The counselor then begins to tell me about her divorce.  Apparently it happened while her girls were in their 20s and she was completely caught off guard. She was so bitter about it, she talked to anyone and everyone who would listen to her rant about her ex.

She use to talk to her girls about him all the time, about what he did to her by leaving, how angry she was. So much so her girls finally had to tell her that she could no longer talk to them about their Dad. (Which btw I think kudos on them for saying so!). That it took her years to deal with the bitterness and to get over him. And it was after her girls talking to her that she decided to seek counseling herself and became interested in it.

Meanwhile I'm frantically looking up and down our hallway hoping someone, anyone will walk by to rescue me from this tirade. Of course, this day would be the one day in a million that no one was to walk by in the 20 min she held me hostage.

She concluded her rant on her ex by saying it had taken her a long time to come to terms with it and divorce is never easy. I ended up having to hug this lady as she was almost to tears at the end of her spiel. - I didn't stray far from my desk again while she was in the building. (I still got a pop in from her on her last day to say goodbye, thanks for the talk and best of luck in my divorce).

- Problem #1, I was not getting paid to counsel someone.

- Problem #2, Don't start counseling someone who hasn't asked for it. 

- Problem #3, If you are still so upset over something that happened 15 years prior, maybe you should still be in counseling!

- Problem #4, If you are counseling other people maybe don't mention how badly you handled yourself, doesn't really promote confidence.

Welcome to my ramblings!

It was suggested to me by a friend that I should take up blogging. I think he suggested it for a number of reasons, first he knows I'm a writer at heart. Second so I stop writing him so much! (j/k). Third I seem to attract crazy around me, so I always have stories to tell.

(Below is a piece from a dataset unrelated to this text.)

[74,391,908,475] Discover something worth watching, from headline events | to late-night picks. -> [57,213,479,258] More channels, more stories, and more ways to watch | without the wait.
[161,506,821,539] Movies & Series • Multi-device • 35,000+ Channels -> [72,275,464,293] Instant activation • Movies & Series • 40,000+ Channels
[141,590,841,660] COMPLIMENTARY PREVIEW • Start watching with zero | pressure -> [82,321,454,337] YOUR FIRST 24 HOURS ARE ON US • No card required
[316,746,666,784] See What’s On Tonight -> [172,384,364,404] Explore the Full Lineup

He was right about the writer part though, I've loved writing since I was a kid. In school, I was the one who handed in 20 page stories in elementary instead of the 2 pages requested by the teacher.

I read an article recently though that put it into perceptive for me. It said if you want to be a writer, just write. So here I am after about a month of agonizing over to blog or not to blog.

I hope you enjoy the stories that follow me around, I certainly do!